Sunday, 26 February 2012
Tories Put Somalia In The Crosshairs.
After two decades of being completely ignored by Britain and the rest of the world, Somalia has suddenly risen to the top of the political agenda. Following a surprise visit to the country by William Hague who announced that there now existed an historical opportunity to "rebuild the country," David Cameron hosted an international conference that issued both dire warnings about the spread of terrorism and suggested that something might yet be done to head off the suddenly dangerous threat Somalia represented. What wasn't fanfared quite so loudly was the behind the scenes negotiations with Somali "officials" from a country without a functioning government about exploiting the newly discovered oil reserves there. While the mysterious Somali "officials" were confident that Britain could "help us build our capacity to maximise future earnings from the oil industry," Cameron and Hague were pointing out that occupying the country would be a relatively easy and inexpensive exercise.
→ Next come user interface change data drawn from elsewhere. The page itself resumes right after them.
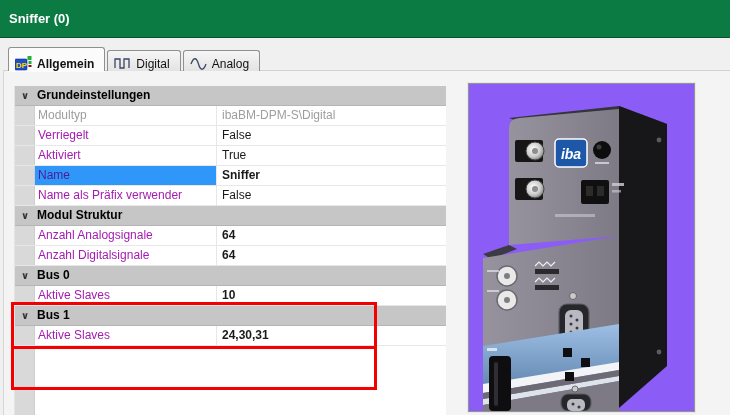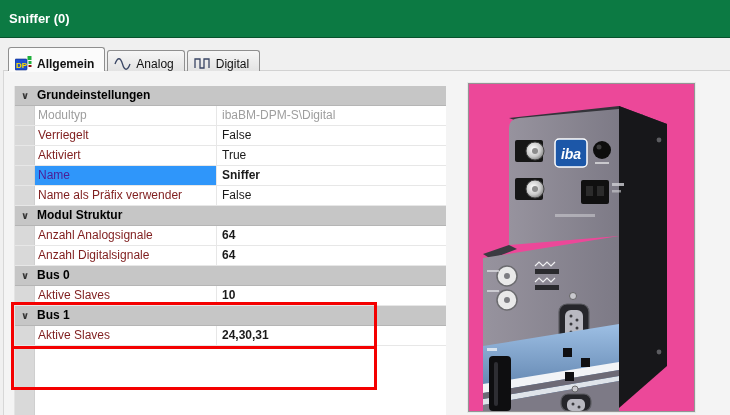"Analog" div.tab { order: before "Digital" -> after "Digital" }
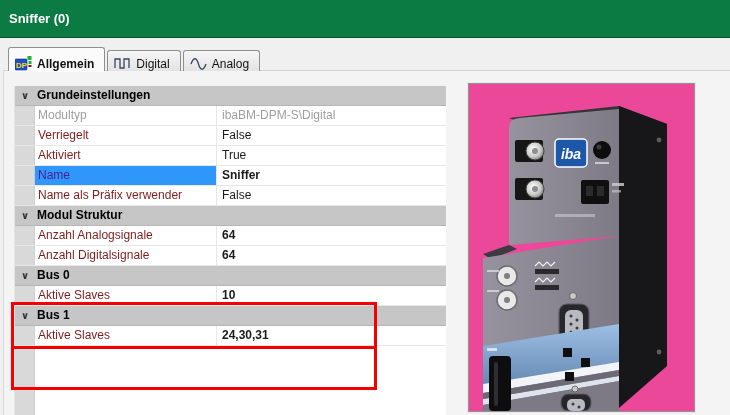"Verriegelt" .grow.prop .lbl { color: #7f1d1d -> #a21caf }
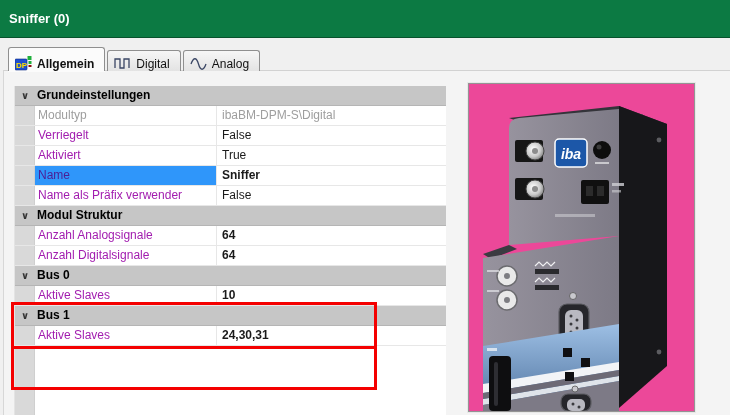"iba" .imgpanel { background: #ec4899 -> #8b5cf6 }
Meanwhile Abdulkadir Abdi Hashi, minister for international cooperation in Puntland, a place unheard of since the time of the Egyptian Pharoes, said; "We need those with the necessary technical knowhow, we plan to talk to BP at the right time." BP immediately sprang into action to deny they had any plans for operations in Somalia and, instead, revealed plans to "support job-creation projects in the coastal regions of Somalia." Presumably the oil giant is hoping to encourage local "entrepreneurs" to create new businesses that are not exclusively based on the ownership of kalashnikovs.